═════ DATA FOR THE TASK
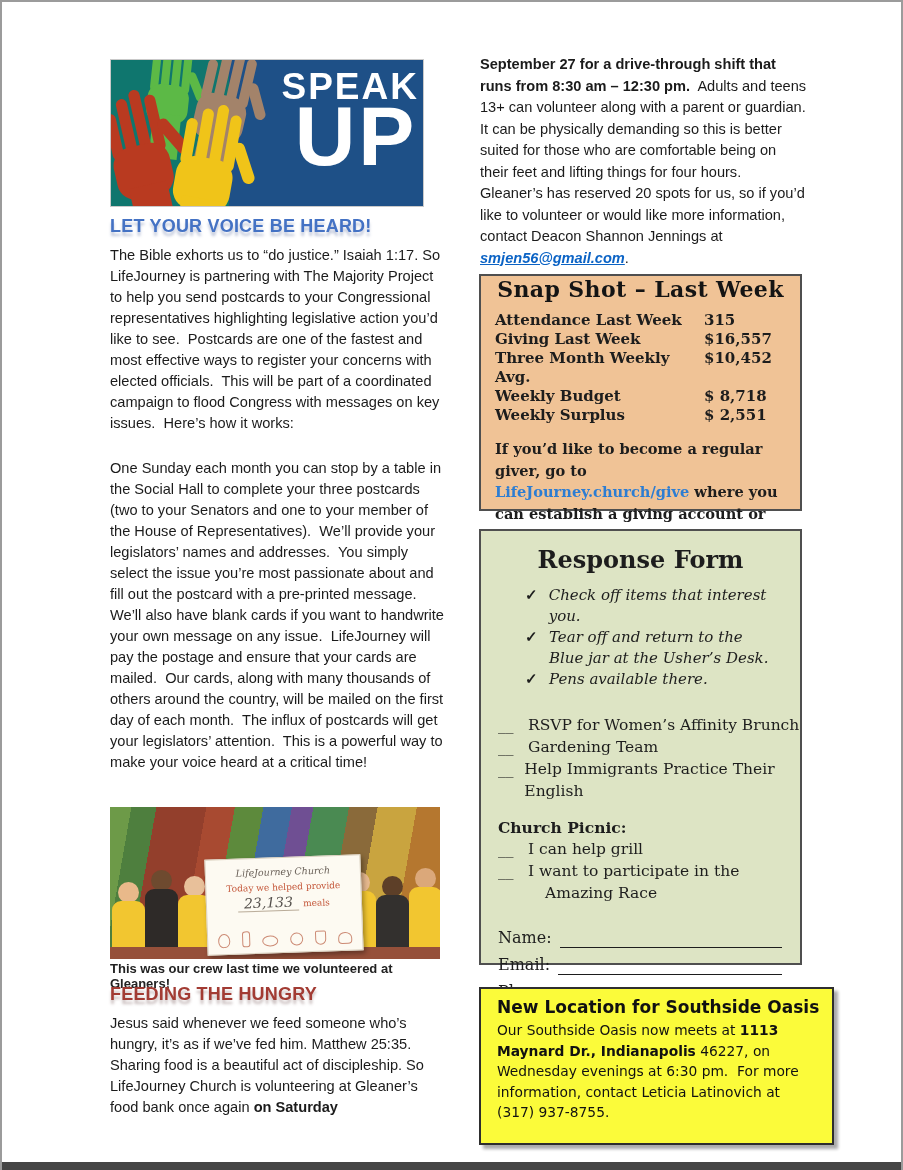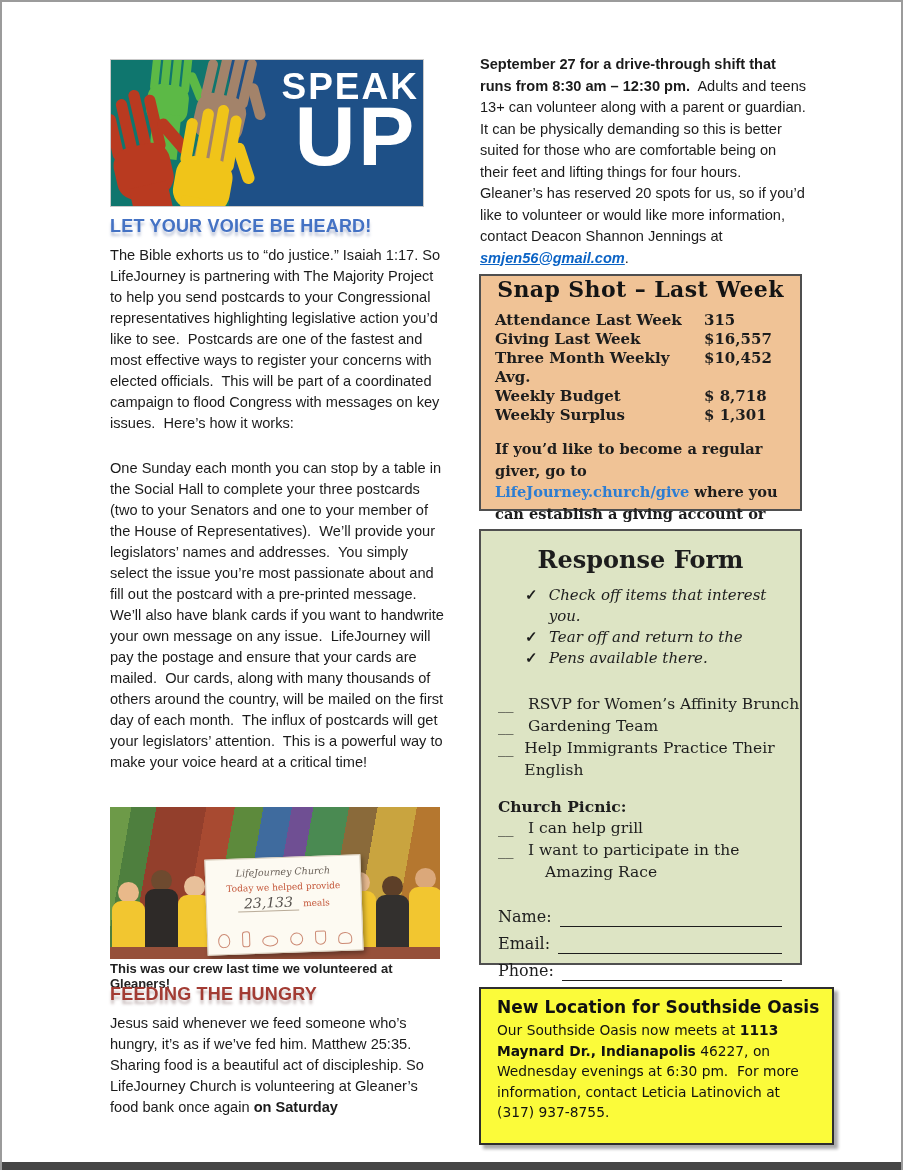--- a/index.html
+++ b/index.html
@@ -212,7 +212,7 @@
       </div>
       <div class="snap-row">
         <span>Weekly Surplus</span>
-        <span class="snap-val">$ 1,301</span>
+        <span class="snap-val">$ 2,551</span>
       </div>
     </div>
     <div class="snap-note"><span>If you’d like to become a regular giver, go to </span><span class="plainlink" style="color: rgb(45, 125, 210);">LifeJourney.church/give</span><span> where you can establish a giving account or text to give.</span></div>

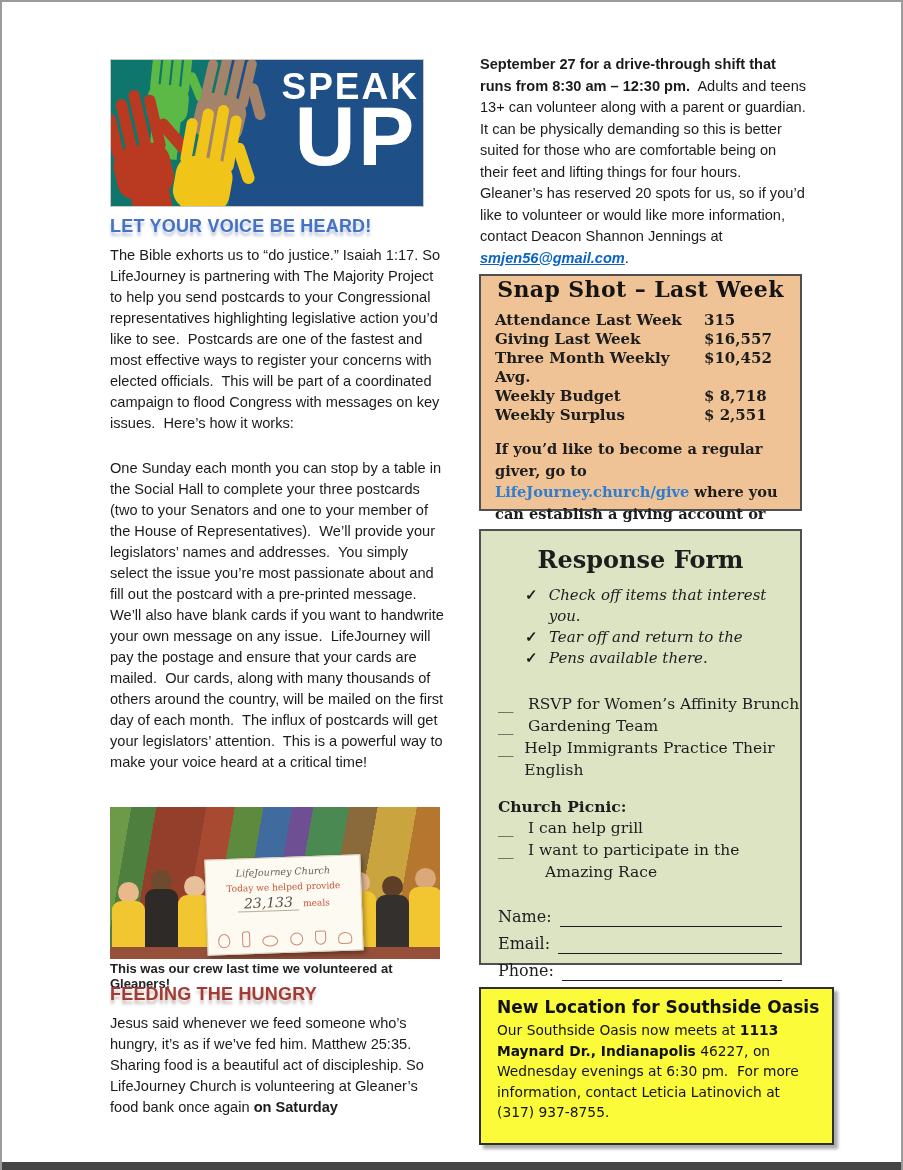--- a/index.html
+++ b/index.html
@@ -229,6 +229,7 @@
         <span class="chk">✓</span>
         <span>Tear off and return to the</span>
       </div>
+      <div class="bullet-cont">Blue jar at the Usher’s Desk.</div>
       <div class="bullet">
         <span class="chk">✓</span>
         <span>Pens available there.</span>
══════════
WORK REQUEST | Pictures are to be dropped, and the remaining data set down exactly.

RESULT OF THIS TASK |
--- a/index.html
+++ b/index.html
@@ -212,7 +212,7 @@
       </div>
       <div class="snap-row">
         <span>Weekly Surplus</span>
-        <span class="snap-val">$ 1,301</span>
+        <span class="snap-val">$ 2,551</span>
       </div>
     </div>
     <div class="snap-note"><span>If you’d like to become a regular giver, go to </span><span class="plainlink" style="color: rgb(45, 125, 210);">LifeJourney.church/give</span><span> where you can establish a giving account or text to give.</span></div>

--- a/index.html
+++ b/index.html
@@ -229,6 +229,7 @@
         <span class="chk">✓</span>
         <span>Tear off and return to the</span>
       </div>
+      <div class="bullet-cont">Blue jar at the Usher’s Desk.</div>
       <div class="bullet">
         <span class="chk">✓</span>
         <span>Pens available there.</span>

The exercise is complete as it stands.